▶ _What you have to do_
In the listing that follows, the lines starting at the one containing "height: 95px ->" and ending at the one containing "html: <div>Schedule</div> ->" are to be returned exactly, both boundary lines included, and no others.

▶ _Data extracts_
..........
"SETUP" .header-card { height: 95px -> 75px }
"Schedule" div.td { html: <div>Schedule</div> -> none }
..........
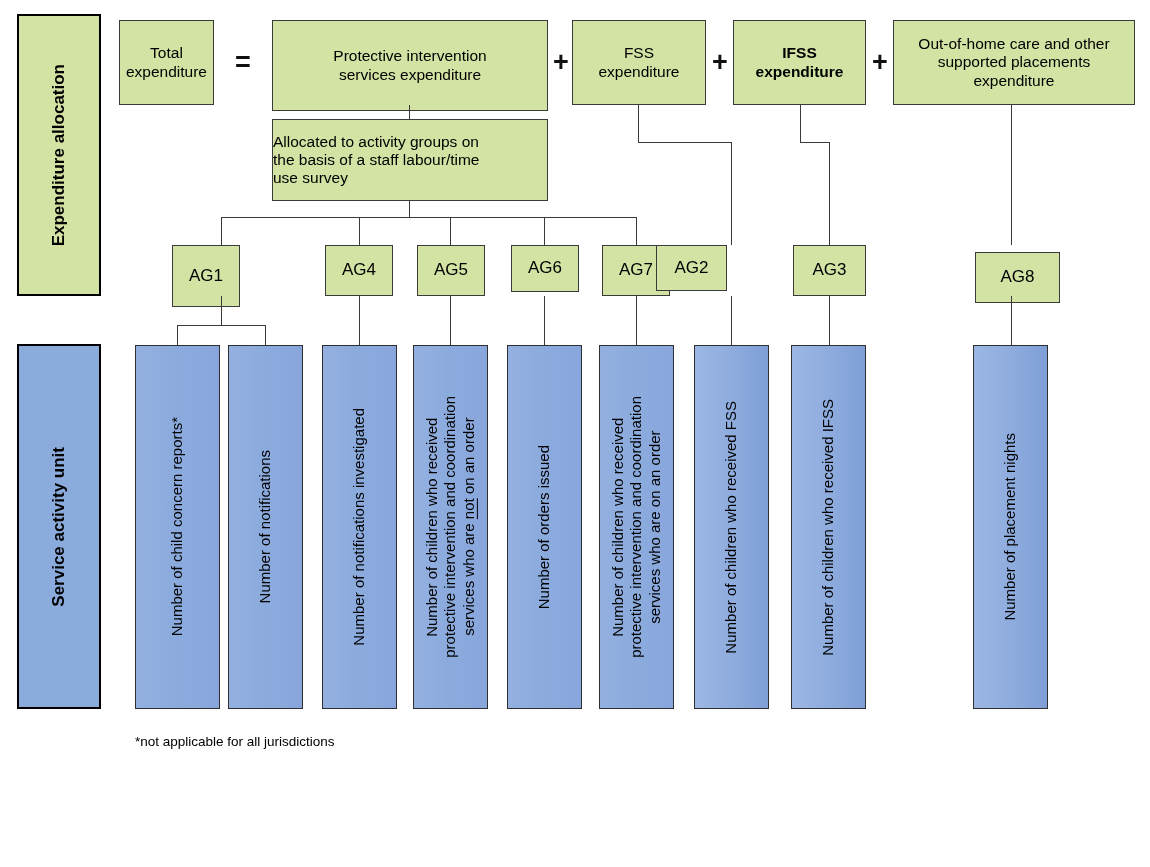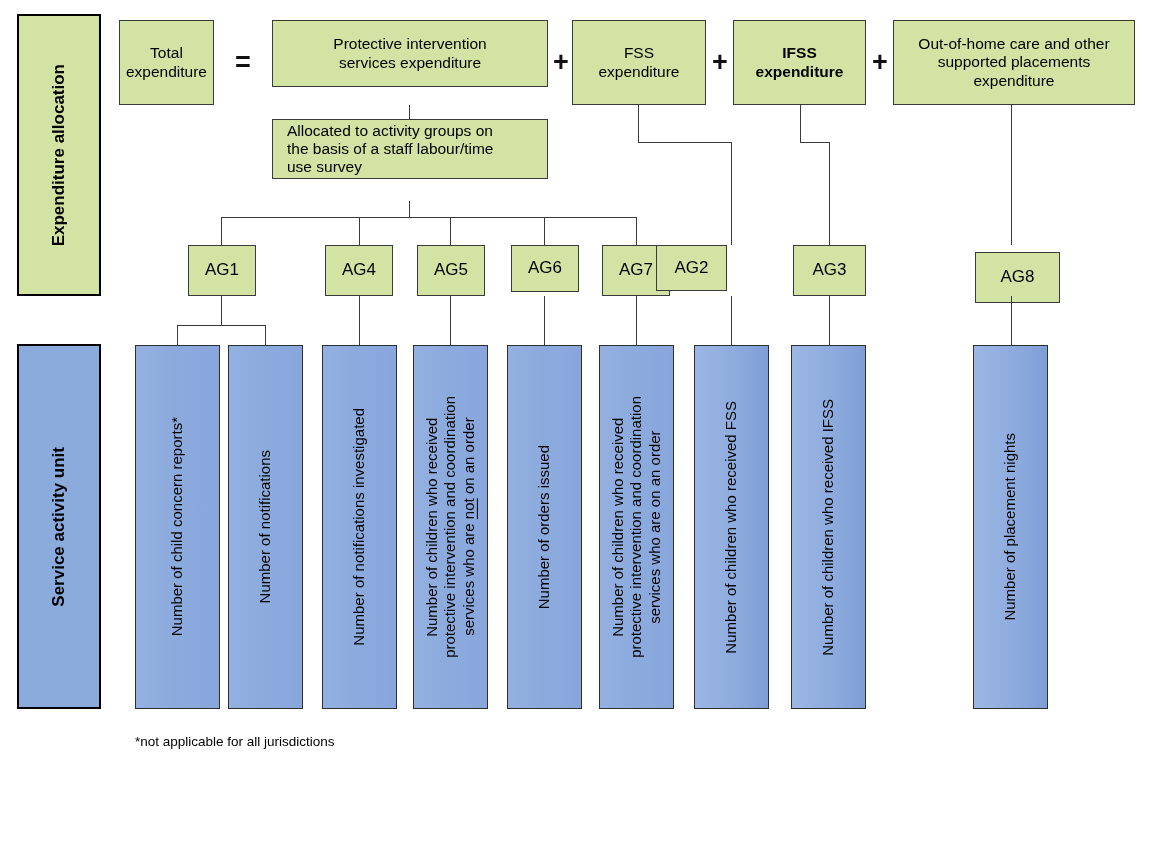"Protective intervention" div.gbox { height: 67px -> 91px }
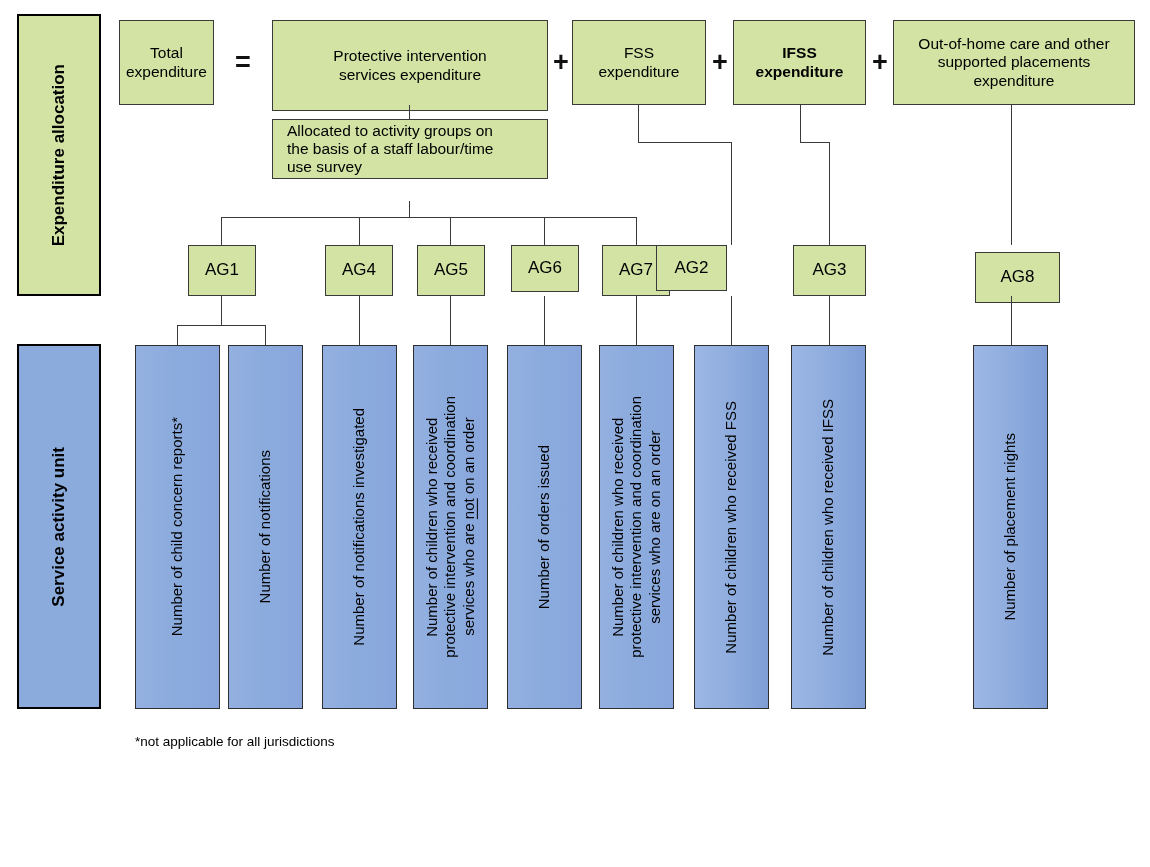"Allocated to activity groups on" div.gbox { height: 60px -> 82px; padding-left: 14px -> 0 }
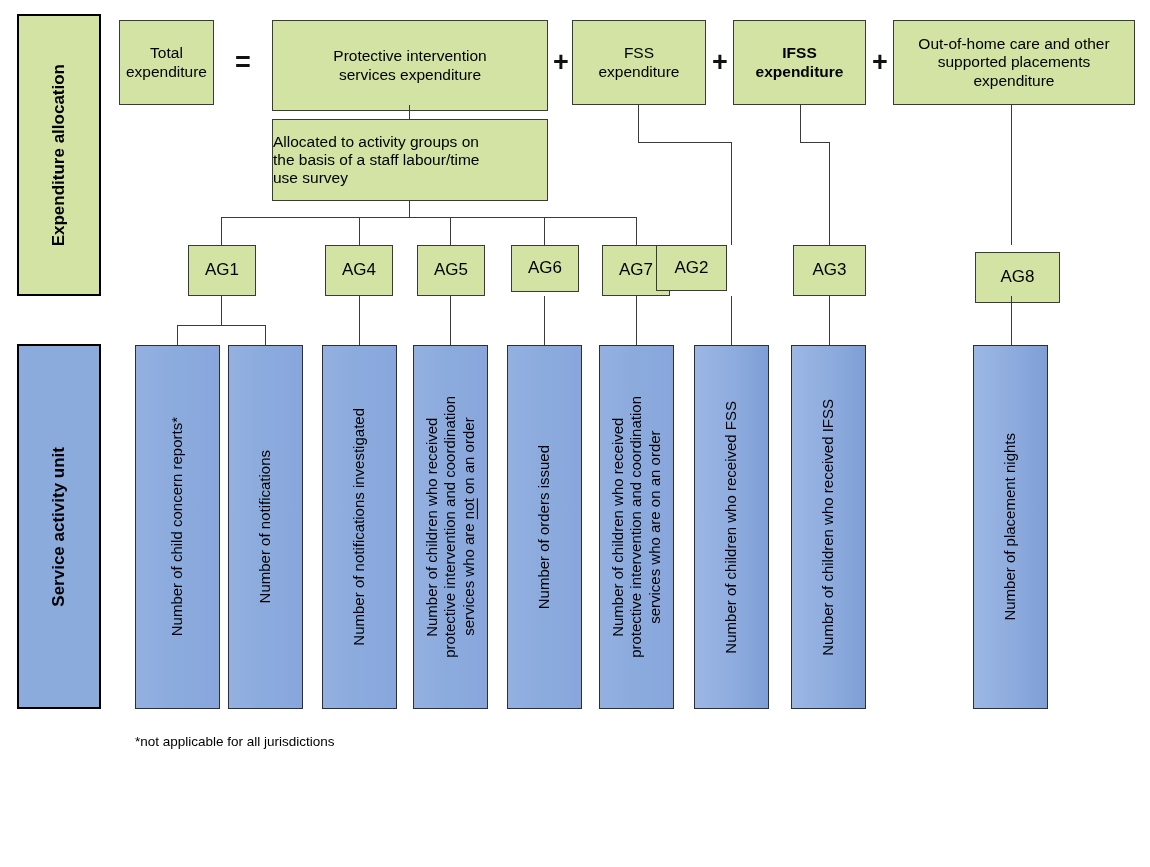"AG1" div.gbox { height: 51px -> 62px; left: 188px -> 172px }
..........
▶ _Written response_
"SETUP" .header-card { height: 95px -> 75px }
"Schedule" div.td { html: <div>Schedule</div> -> none }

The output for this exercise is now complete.